• [Problem description] Could you reproduce all of the records exactly?

--- START ---

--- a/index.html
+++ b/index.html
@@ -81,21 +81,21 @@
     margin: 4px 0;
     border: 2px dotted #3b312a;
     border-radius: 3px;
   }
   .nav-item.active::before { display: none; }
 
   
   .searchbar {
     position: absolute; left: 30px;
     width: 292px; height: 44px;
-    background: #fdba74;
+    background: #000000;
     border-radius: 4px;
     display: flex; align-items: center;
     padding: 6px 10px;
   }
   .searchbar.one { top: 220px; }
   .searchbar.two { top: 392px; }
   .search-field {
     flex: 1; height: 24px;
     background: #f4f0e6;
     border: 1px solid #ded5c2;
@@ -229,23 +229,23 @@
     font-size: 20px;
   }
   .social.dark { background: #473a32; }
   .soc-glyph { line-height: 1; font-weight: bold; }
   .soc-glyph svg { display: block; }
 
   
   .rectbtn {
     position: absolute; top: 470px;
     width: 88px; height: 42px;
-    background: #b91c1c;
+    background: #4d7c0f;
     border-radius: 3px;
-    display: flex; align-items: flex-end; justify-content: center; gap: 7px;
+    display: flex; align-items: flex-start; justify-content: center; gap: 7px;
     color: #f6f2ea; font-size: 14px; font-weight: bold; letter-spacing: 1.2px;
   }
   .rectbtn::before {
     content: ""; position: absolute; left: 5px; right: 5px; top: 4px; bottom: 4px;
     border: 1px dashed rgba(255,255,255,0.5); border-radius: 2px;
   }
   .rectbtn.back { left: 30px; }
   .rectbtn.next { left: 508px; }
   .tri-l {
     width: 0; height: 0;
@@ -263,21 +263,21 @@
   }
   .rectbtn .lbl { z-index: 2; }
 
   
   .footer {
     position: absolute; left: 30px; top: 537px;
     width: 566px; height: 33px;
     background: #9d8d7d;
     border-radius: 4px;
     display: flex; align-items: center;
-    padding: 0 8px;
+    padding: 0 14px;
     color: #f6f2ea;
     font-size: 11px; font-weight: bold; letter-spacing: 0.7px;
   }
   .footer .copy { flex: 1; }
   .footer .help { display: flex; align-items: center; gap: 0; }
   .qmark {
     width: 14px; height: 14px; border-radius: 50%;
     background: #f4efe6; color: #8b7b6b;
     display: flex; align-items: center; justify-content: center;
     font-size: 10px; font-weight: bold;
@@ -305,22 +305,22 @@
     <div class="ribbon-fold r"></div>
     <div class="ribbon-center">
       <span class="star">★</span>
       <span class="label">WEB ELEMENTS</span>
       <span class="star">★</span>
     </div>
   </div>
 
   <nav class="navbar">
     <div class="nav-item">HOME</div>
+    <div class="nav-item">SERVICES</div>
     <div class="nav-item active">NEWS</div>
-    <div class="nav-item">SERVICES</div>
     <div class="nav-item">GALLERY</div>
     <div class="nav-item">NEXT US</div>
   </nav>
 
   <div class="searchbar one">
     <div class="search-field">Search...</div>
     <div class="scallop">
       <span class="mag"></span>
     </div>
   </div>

--- END ---

• [Exercise response]
--- a/index.html
+++ b/index.html
@@ -81,21 +81,21 @@
     margin: 4px 0;
     border: 2px dotted #3b312a;
     border-radius: 3px;
   }
   .nav-item.active::before { display: none; }
 
   
   .searchbar {
     position: absolute; left: 30px;
     width: 292px; height: 44px;
-    background: #fdba74;
+    background: #000000;
     border-radius: 4px;
     display: flex; align-items: center;
     padding: 6px 10px;
   }
   .searchbar.one { top: 220px; }
   .searchbar.two { top: 392px; }
   .search-field {
     flex: 1; height: 24px;
     background: #f4f0e6;
     border: 1px solid #ded5c2;
@@ -229,23 +229,23 @@
     font-size: 20px;
   }
   .social.dark { background: #473a32; }
   .soc-glyph { line-height: 1; font-weight: bold; }
   .soc-glyph svg { display: block; }
 
   
   .rectbtn {
     position: absolute; top: 470px;
     width: 88px; height: 42px;
-    background: #b91c1c;
+    background: #4d7c0f;
     border-radius: 3px;
-    display: flex; align-items: flex-end; justify-content: center; gap: 7px;
+    display: flex; align-items: flex-start; justify-content: center; gap: 7px;
     color: #f6f2ea; font-size: 14px; font-weight: bold; letter-spacing: 1.2px;
   }
   .rectbtn::before {
     content: ""; position: absolute; left: 5px; right: 5px; top: 4px; bottom: 4px;
     border: 1px dashed rgba(255,255,255,0.5); border-radius: 2px;
   }
   .rectbtn.back { left: 30px; }
   .rectbtn.next { left: 508px; }
   .tri-l {
     width: 0; height: 0;
@@ -263,21 +263,21 @@
   }
   .rectbtn .lbl { z-index: 2; }
 
   
   .footer {
     position: absolute; left: 30px; top: 537px;
     width: 566px; height: 33px;
     background: #9d8d7d;
     border-radius: 4px;
     display: flex; align-items: center;
-    padding: 0 8px;
+    padding: 0 14px;
     color: #f6f2ea;
     font-size: 11px; font-weight: bold; letter-spacing: 0.7px;
   }
   .footer .copy { flex: 1; }
   .footer .help { display: flex; align-items: center; gap: 0; }
   .qmark {
     width: 14px; height: 14px; border-radius: 50%;
     background: #f4efe6; color: #8b7b6b;
     display: flex; align-items: center; justify-content: center;
     font-size: 10px; font-weight: bold;
@@ -305,22 +305,22 @@
     <div class="ribbon-fold r"></div>
     <div class="ribbon-center">
       <span class="star">★</span>
       <span class="label">WEB ELEMENTS</span>
       <span class="star">★</span>
     </div>
   </div>
 
   <nav class="navbar">
     <div class="nav-item">HOME</div>
+    <div class="nav-item">SERVICES</div>
     <div class="nav-item active">NEWS</div>
-    <div class="nav-item">SERVICES</div>
     <div class="nav-item">GALLERY</div>
     <div class="nav-item">NEXT US</div>
   </nav>
 
   <div class="searchbar one">
     <div class="search-field">Search...</div>
     <div class="scallop">
       <span class="mag"></span>
     </div>
   </div>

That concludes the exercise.